En attendant, l’échec du procès Gbagbo a accru les questionnements existentiels à La Haye. Un juriste voit son avenir limité à « quelques procès sporadiques ne visant que des responsables de second rang ». D’autres rêveraient de « faire table rase, de tout reprendre à zéro ». Mais « l’atmosphère ne s’y prête guère, avec Trump, Poutine et la flambée nationaliste en Europe ».

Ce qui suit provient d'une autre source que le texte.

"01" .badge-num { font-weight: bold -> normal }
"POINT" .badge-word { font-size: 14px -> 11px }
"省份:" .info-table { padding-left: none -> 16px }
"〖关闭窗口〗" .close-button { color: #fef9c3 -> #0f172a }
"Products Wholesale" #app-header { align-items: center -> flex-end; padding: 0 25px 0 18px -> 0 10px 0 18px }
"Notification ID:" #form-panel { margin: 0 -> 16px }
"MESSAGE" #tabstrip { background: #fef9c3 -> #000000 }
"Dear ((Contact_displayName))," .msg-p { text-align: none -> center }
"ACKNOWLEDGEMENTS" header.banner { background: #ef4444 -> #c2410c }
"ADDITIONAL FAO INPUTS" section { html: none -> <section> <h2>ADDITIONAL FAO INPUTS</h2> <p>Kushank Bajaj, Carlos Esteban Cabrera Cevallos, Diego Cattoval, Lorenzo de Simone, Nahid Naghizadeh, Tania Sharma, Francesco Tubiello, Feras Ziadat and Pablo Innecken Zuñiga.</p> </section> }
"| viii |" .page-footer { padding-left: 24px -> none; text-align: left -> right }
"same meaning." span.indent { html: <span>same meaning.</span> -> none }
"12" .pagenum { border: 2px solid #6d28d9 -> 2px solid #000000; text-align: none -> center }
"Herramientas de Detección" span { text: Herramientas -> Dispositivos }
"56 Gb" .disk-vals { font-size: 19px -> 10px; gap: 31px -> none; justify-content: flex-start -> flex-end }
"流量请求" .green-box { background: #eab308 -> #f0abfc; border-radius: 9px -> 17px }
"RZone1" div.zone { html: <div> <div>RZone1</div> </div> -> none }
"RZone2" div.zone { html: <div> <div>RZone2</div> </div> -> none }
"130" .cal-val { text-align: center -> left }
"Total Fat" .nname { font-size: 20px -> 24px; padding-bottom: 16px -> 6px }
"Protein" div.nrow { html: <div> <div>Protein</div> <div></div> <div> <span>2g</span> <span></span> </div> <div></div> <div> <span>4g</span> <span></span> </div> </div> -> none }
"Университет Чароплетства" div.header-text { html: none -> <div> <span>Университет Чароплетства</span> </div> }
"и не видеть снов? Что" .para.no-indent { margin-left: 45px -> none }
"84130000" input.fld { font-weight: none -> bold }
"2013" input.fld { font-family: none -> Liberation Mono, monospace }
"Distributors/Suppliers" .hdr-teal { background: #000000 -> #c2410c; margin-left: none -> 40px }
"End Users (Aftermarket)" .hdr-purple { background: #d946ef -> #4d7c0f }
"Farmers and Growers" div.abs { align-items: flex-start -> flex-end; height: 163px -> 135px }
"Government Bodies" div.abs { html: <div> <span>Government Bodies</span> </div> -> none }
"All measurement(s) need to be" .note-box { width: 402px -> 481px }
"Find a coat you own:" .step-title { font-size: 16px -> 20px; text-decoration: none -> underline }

Ses dirigeants successifs, présidents et procureurs, n’ont jamais rien remis en cause. Ils accusent à demi-mot les 123 Etats membres de la juridiction établie par traité en 1998. Ils leur demandent plus de coopération et plus de moyens. Mais, en avril 2018, le président et cinq autres juges ont attaqué la cour elle-même devant l’Organisation internationale du travail à Genève ! Ces magistrats, payés 15 000 euros nets d’impôts, demandent une augmentation. Ils n’ont pourtant plus grand monde à juger. Un chef de guerre congolais et un ancien enfant-soldat ougandais attendent un verdict à venir. Un djihadiste malien et deux Centrafricains préparent, eux, leur procès.
Faut-il pour autant fermer la CPI ? Depuis ses débuts en 2002, la Cour n’a distribué aucune réparation aux victimes de crimes perpétrés par les trois seuls condamnés de la cour en seize ans d’exercice (trois miliciens, congolais et malien, coupables respectivement de l’enrôlement d’une centaine d’enfants-soldats, d’une trentaine de morts et de la destruction des mausolées de Tombouctou).
« La crédibilité de la cour est largement entamée, reconnaît un juriste, mais on craint encore sa puissance symbolique. » En octobre 2018, le procureur général d’Israël conseillait au premier ministre Benjamin Nétanyahou de ne pas raser le village bédouin de Khan Al-Ahmar, proche de Jérusalem, sans tenter de négocier au préalable une solution pacifique, car l’Etat de Palestine, membre de la CPI, avait déposé en juin de la même année une demande d’enquête sur la colonisation israélienne, toujours à l’étude. La cour est crainte aussi par les Etats-Unis, qui, en septembre, menaçaient ses juges, saisis depuis plus d’un an d’une demande d’enquête sur les crimes commis en Afghanistan, notamment par les forces américaines.